*** Opening of SOURCE MATERIAL ***

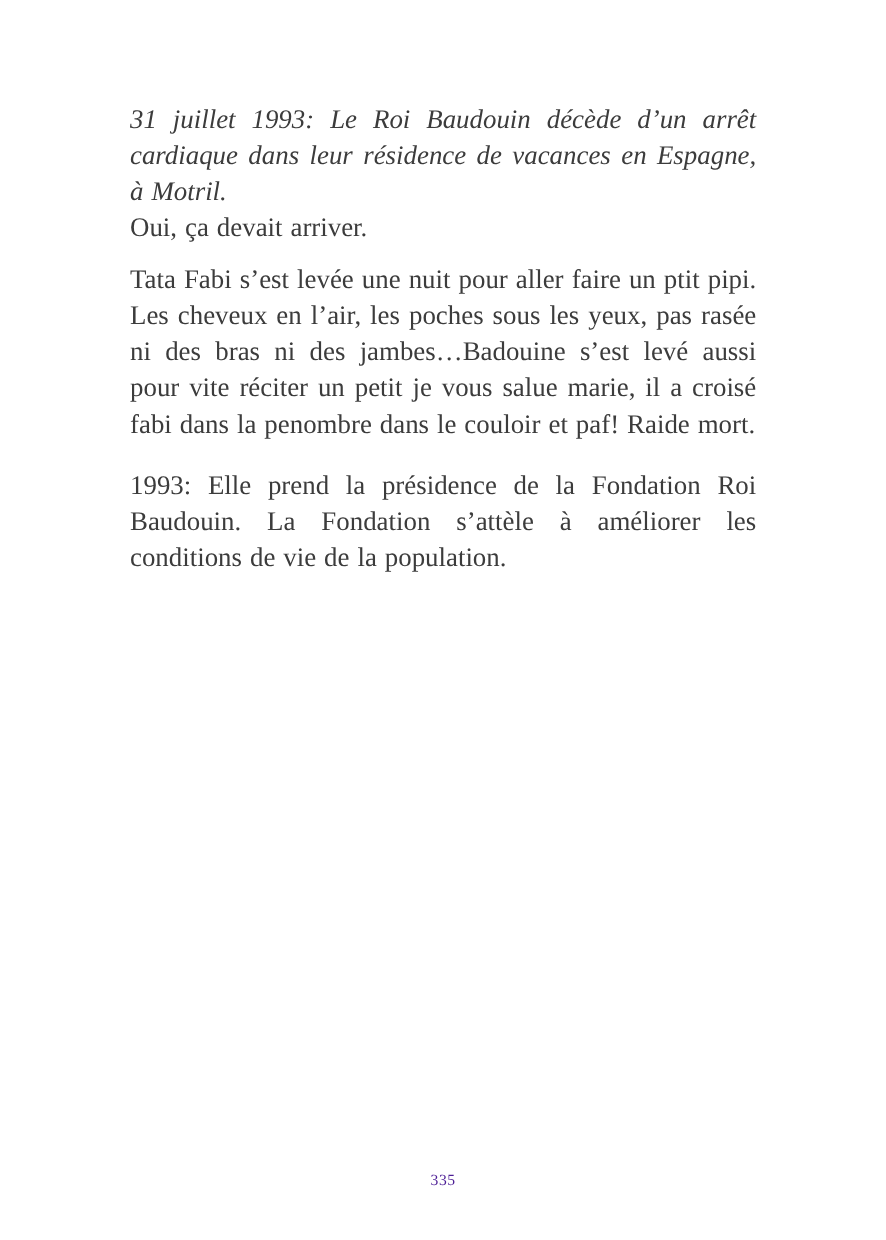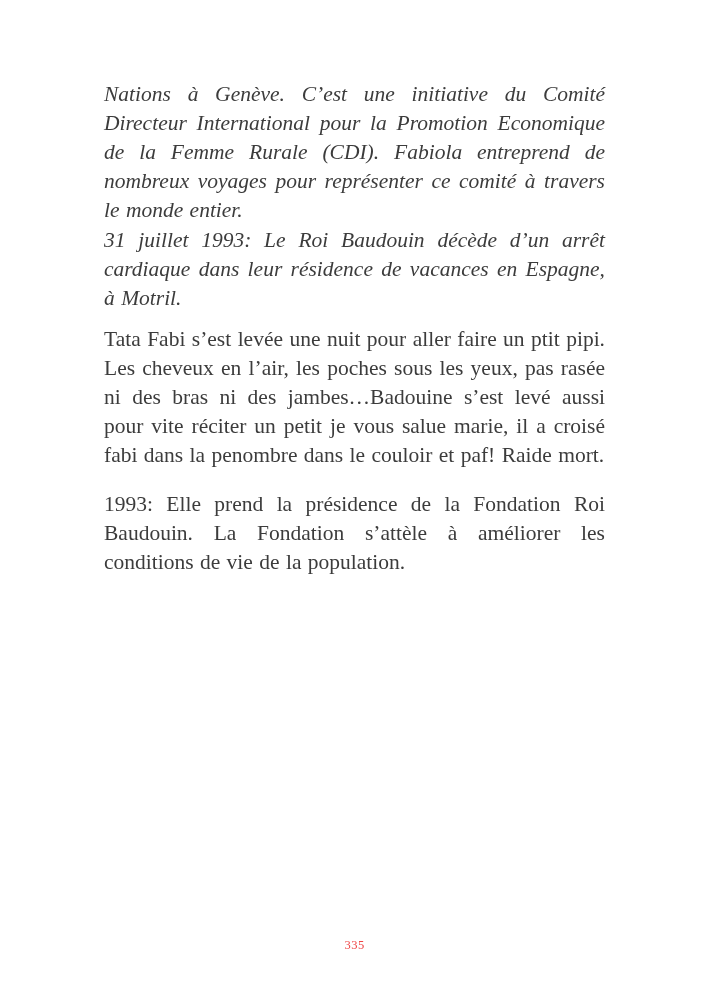--- a/index.html
+++ b/index.html
@@ -58,7 +58,6 @@
 
 <div class="page">
   <main class="text-block">
-    <p class="para italic">Nations à Genève. C’est une initiative du Comité Directeur International pour la Promotion Economique de la Femme Rurale (CDI). Fabiola entreprend de nombreux voyages pour représenter ce comité à travers le monde entier.</p>
     <p class="para italic gap-13">31 juillet 1993: Le Roi Baudouin décède d’un arrêt cardiaque dans leur résidence de vacances en Espagne, à Motril.</p>
     <p class="para gap-4">Tata Fabi s’est levée une nuit pour aller faire un ptit pipi. Les cheveux en l’air, les poches sous les yeux, pas rasée ni des bras ni des jambes…Badouine s’est levé aussi pour vite réciter un petit je vous salue marie, il a croisé fabi dans la penombre dans le couloir et paf! Raide mort.</p>
     <p class="para gap-20">1993: Elle prend la présidence de la Fondation Roi Baudouin. La Fondation s’attèle à améliorer les conditions de vie de la population.</p>

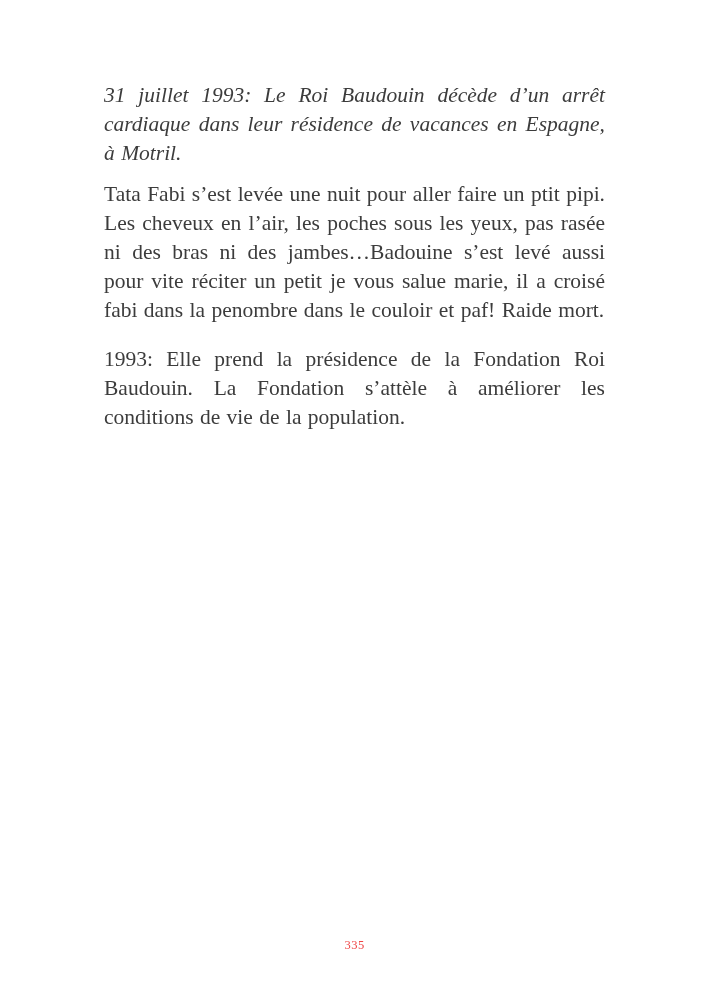--- a/index.html
+++ b/index.html
@@ -59,6 +59,7 @@
 <div class="page">
   <main class="text-block">
     <p class="para italic gap-13">31 juillet 1993: Le Roi Baudouin décède d’un arrêt cardiaque dans leur résidence de vacances en Espagne, à Motril.</p>
+    <p class="para">Oui, ça devait arriver.</p>
     <p class="para gap-4">Tata Fabi s’est levée une nuit pour aller faire un ptit pipi. Les cheveux en l’air, les poches sous les yeux, pas rasée ni des bras ni des jambes…Badouine s’est levé aussi pour vite réciter un petit je vous salue marie, il a croisé fabi dans la penombre dans le couloir et paf! Raide mort.</p>
     <p class="para gap-20">1993: Elle prend la présidence de la Fondation Roi Baudouin. La Fondation s’attèle à améliorer les conditions de vie de la population.</p>
   </main>

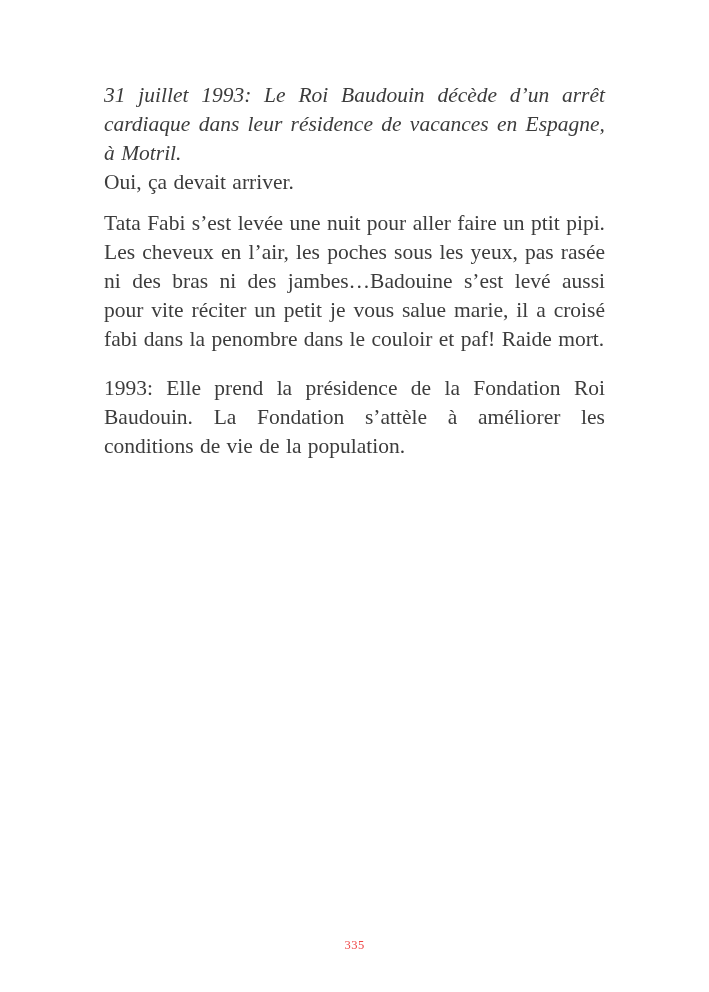--- a/index.html
+++ b/index.html
@@ -49,7 +49,7 @@
   }
   .page-number {
     font-size: 12.5px;
-    color: #ef4444;
+    color: #4c1d95;
     letter-spacing: 0.5px;
   }
 </style>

*** Close of SOURCE MATERIAL ***

Set the preceding data down again word for word, omitting images.

WRITTEN RESPONSE:
--- a/index.html
+++ b/index.html
@@ -58,7 +58,6 @@
 
 <div class="page">
   <main class="text-block">
-    <p class="para italic">Nations à Genève. C’est une initiative du Comité Directeur International pour la Promotion Economique de la Femme Rurale (CDI). Fabiola entreprend de nombreux voyages pour représenter ce comité à travers le monde entier.</p>
     <p class="para italic gap-13">31 juillet 1993: Le Roi Baudouin décède d’un arrêt cardiaque dans leur résidence de vacances en Espagne, à Motril.</p>
     <p class="para gap-4">Tata Fabi s’est levée une nuit pour aller faire un ptit pipi. Les cheveux en l’air, les poches sous les yeux, pas rasée ni des bras ni des jambes…Badouine s’est levé aussi pour vite réciter un petit je vous salue marie, il a croisé fabi dans la penombre dans le couloir et paf! Raide mort.</p>
     <p class="para gap-20">1993: Elle prend la présidence de la Fondation Roi Baudouin. La Fondation s’attèle à améliorer les conditions de vie de la population.</p>

--- a/index.html
+++ b/index.html
@@ -59,6 +59,7 @@
 <div class="page">
   <main class="text-block">
     <p class="para italic gap-13">31 juillet 1993: Le Roi Baudouin décède d’un arrêt cardiaque dans leur résidence de vacances en Espagne, à Motril.</p>
+    <p class="para">Oui, ça devait arriver.</p>
     <p class="para gap-4">Tata Fabi s’est levée une nuit pour aller faire un ptit pipi. Les cheveux en l’air, les poches sous les yeux, pas rasée ni des bras ni des jambes…Badouine s’est levé aussi pour vite réciter un petit je vous salue marie, il a croisé fabi dans la penombre dans le couloir et paf! Raide mort.</p>
     <p class="para gap-20">1993: Elle prend la présidence de la Fondation Roi Baudouin. La Fondation s’attèle à améliorer les conditions de vie de la population.</p>
   </main>

--- a/index.html
+++ b/index.html
@@ -49,7 +49,7 @@
   }
   .page-number {
     font-size: 12.5px;
-    color: #ef4444;
+    color: #4c1d95;
     letter-spacing: 0.5px;
   }
 </style>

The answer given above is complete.